• [Dataset records]:
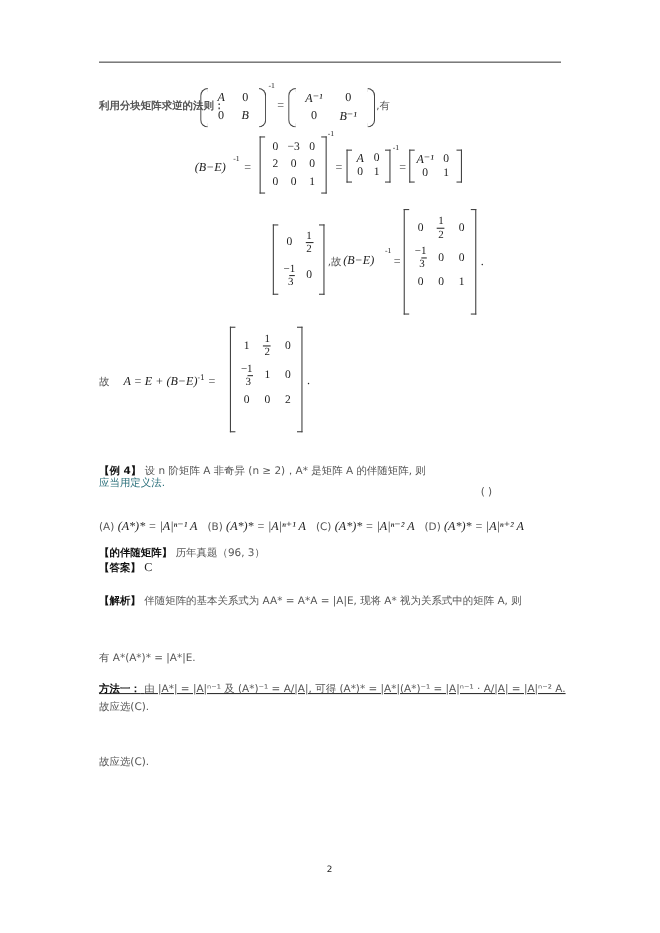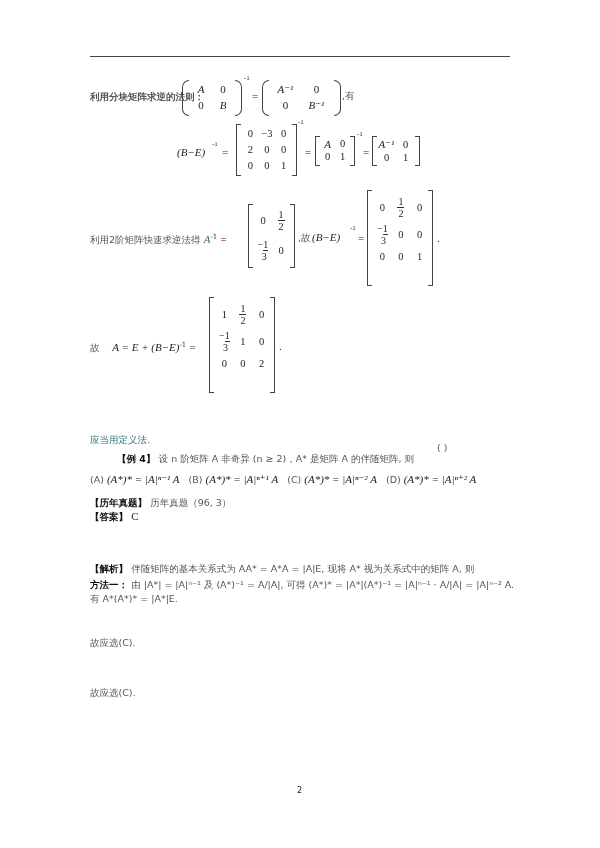"利用2阶矩阵快速求逆法得 A-1 =" div.line { html: <div> <span>利用2阶矩阵快速求逆法得</span> <span>A</span><sup>-1</sup> <span>=</span> </div> -> none }
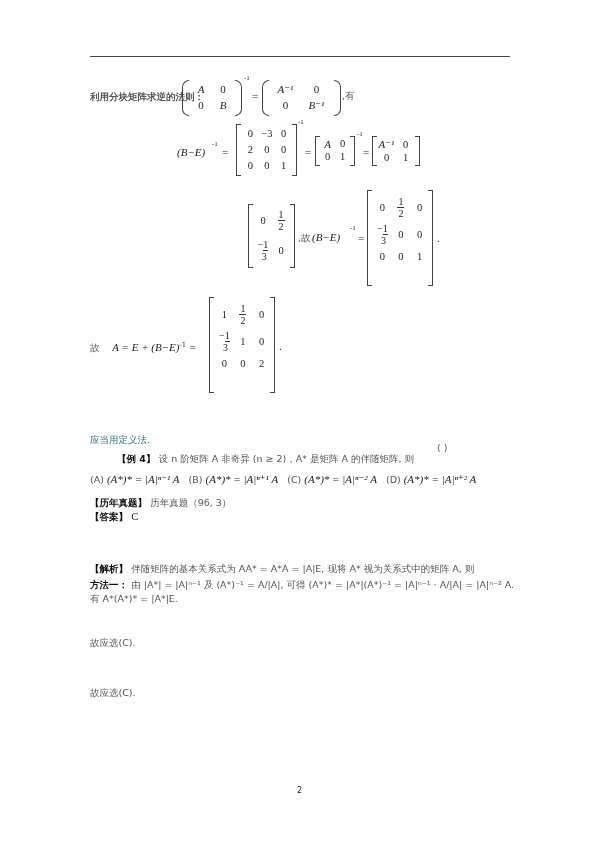"【例 4】 设 n 阶矩阵" div.line { margin-left: 27px -> none; top: 452px -> 422px }
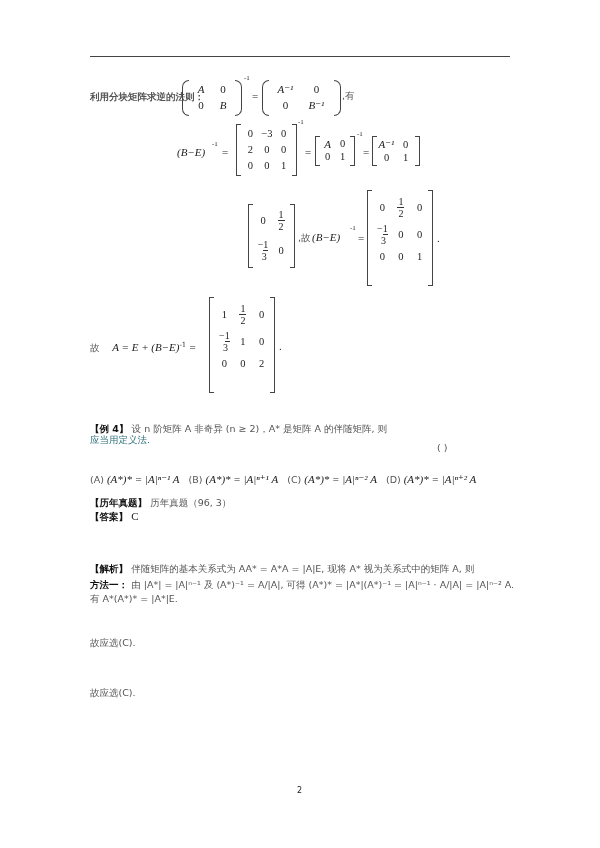"【历年真题】" span.cn { text: 历年真题 -> 的伴随矩阵 }
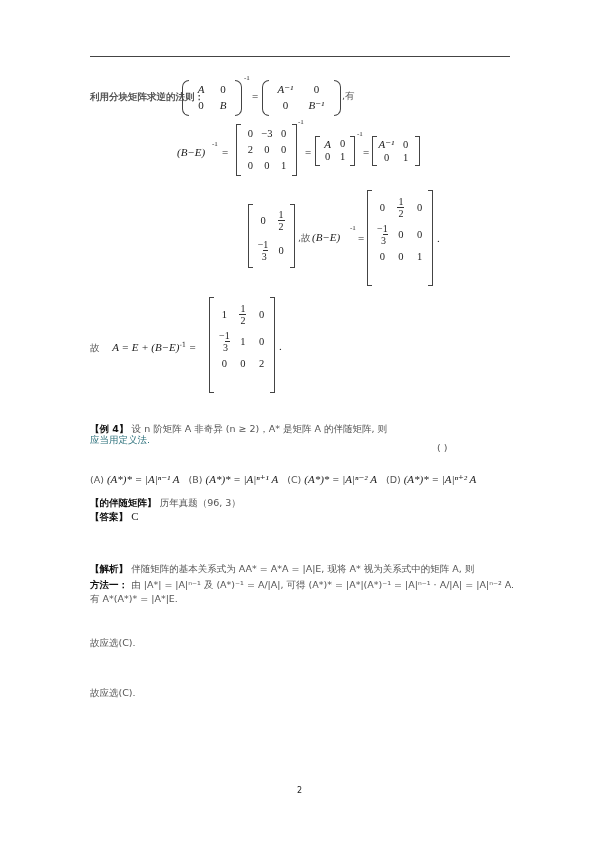"【解析】 伴随矩阵的基本关系式为 AA* = A*A" div.line { top: 562px -> 540px }
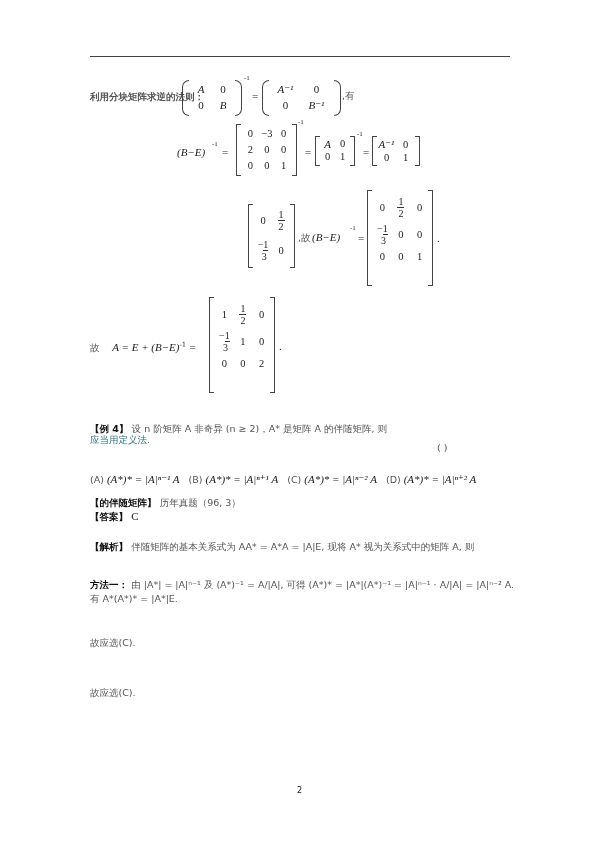"方法一： 由 |A*| = |A|ⁿ⁻¹" div.line { text-decoration: none -> underline; top: 578px -> 620px }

• [What needs to be done]: Reproduce exactly the lines above from the one with "text: 历年真题 ->" through the last line of the data, keeping both ends and dropping the pictures.

• [Solution]:
"【历年真题】" span.cn { text: 历年真题 -> 的伴随矩阵 }
"【解析】 伴随矩阵的基本关系式为 AA* = A*A" div.line { top: 562px -> 540px }
"方法一： 由 |A*| = |A|ⁿ⁻¹" div.line { text-decoration: none -> underline; top: 578px -> 620px }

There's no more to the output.